A emenda nº 2 modifica o critério de classificação de negros e pardos, na inscrição nos exames vestibulares, para a autodeclaração do candidato e mantém o critério de identificação dos indígenas. A subemenda nº 1 à emenda 2 sugere que o critério de autodeclaração seja válido também para os indígenas. As subemendas nºs 1 às emendas 2 e 5 substituem a expressão "exames vestibulares" por "processos seletivos", uma vez que a nova LDB possibilita às instituições de ensino superior a realização de outras modalidades de seleção para ingresso em seus cursos, além do vestibular. Já a subemenda nº 1 à emenda 3 substitui a expressão "universidades administradas pelo Estado de Minas Gerais" por "instituições integrantes do Sistema Estadual de Educação mantidas pelo Poder Público". A emenda 4, que recebeu parecer pela rejeição, ampliava de 20% para 40% a cota mínima para os setores etnorraciais em questão. Finalmente, o parecer apresentou a emenda 6, que acrescenta o parágrafo 6º ao artigo 3º, dispondo que as instituições de ensino deverão implantar mecanismos para subsidiar o progresso acadêmico dos estudantes afro-brasileiros e indígenas que necessitarem melhorar seu desempenho, conforme critérios objetivos de avaliação definidos pela instituição e de forma a garantir o progressivo nivelamento entre os percentuais de ingresso e de diplomação.

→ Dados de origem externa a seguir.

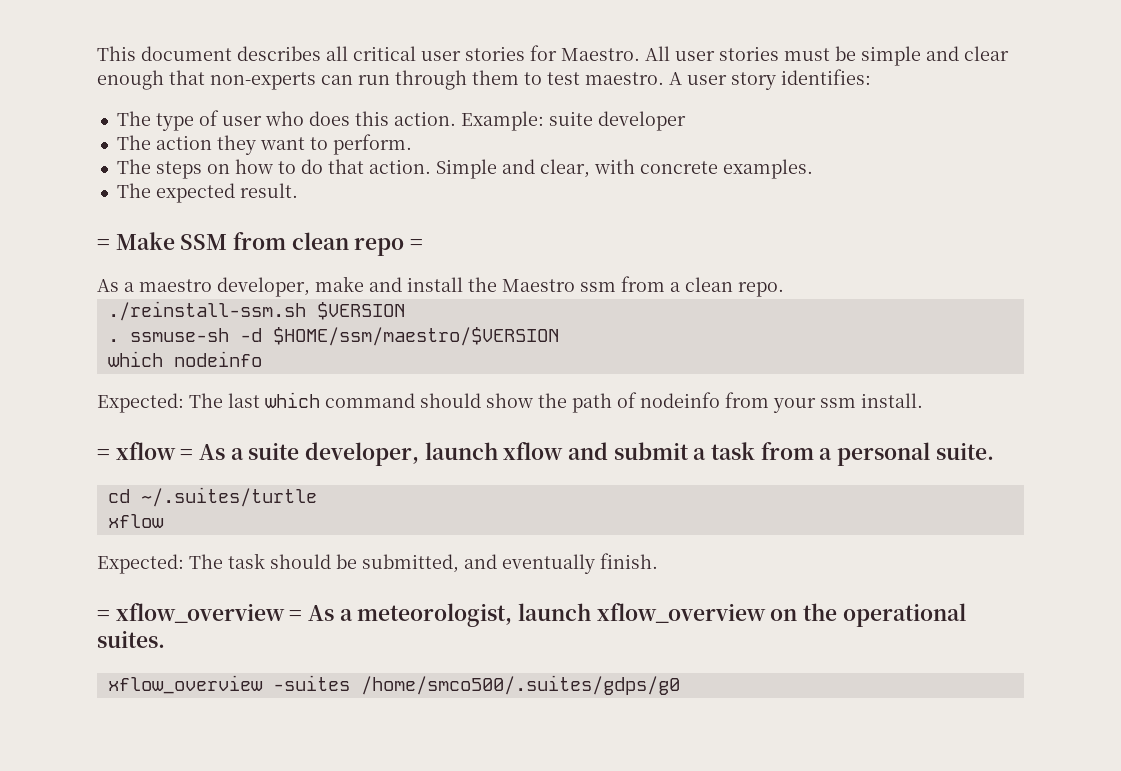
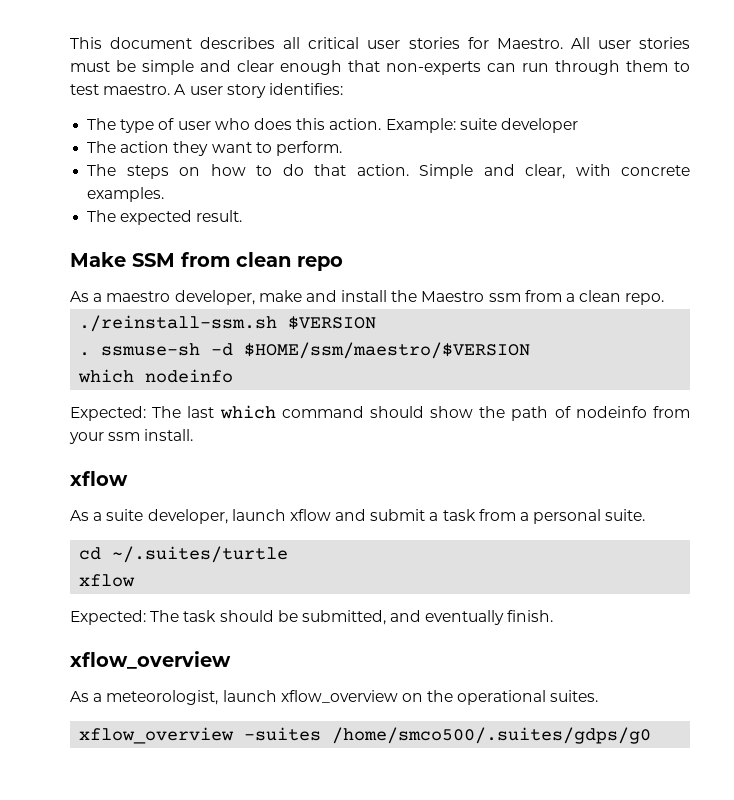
[97,239,110,250] = -> (243, 216) none
[410,239,424,250] = -> (343, 263) none
[97,442,194,460] = xflow = -> [70,471,128,486] xflow //
[97,603,303,623] = xflow_overview = -> [70,651,231,669] xflow_overview //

HASTEAMENTO DA BANDEIRA NACIONAL

De autoria do deputado Agostinho Silveira (PL), o PL 1.375/2001, que dispõe sobre a obrigatoriedade de hasteamento da Bandeira Nacional e da execução do Hino Nacional nas escolas do Estado, teve parecer favorável aprovado em 2º turno, na forma do vencido no 1º turno, com emendas nºs 1 e 2. A emenda nº 1 substitui, no artigo 1º, a expressão "particulares" por "privados", e a emenda nº 2 substitui, no artigo 1º, a expressão "ensino fundamental" por "educação básica". De acordo com relatório do deputado Dalmo Ribeiro Silva (PPB), a escola é, ainda, o espaço privilegiado não apenas para a sistematização de conhecimentos, mas para a formação de atitudes, orientando os jovens para uma participação consciente da vida social.

Requerimento - Foi aprovado pela Comissão o requerimento do deputado Paulo Piau (PFL) solicitando que seja encaminhado ofício ao secretário de Estado da Educação, pedindo que seja estudada a possibilidade de ser alterada a resolução SEE 1.554/99, que dispõe sobre o processo de escolha, pelas comunidades escolares, dos servidores que terão seus nomes sugeridos ao governador do Estado, para serem nomeados para o cargo de diretor e para serem designados para a função de vice-diretor de escolas estaduais de Minas Gerais, de forma a permitir a recondução dos atuais ocupantes dos cargos.

Presenças - Participaram da reunião os deputados Paulo Piau (PFL), presidente da Comissão; Antônio Carlos Andrada (PSDB), vice-presidente; Dalmo Ribeiro Silva (PPB) e Miguel Martini (PSB).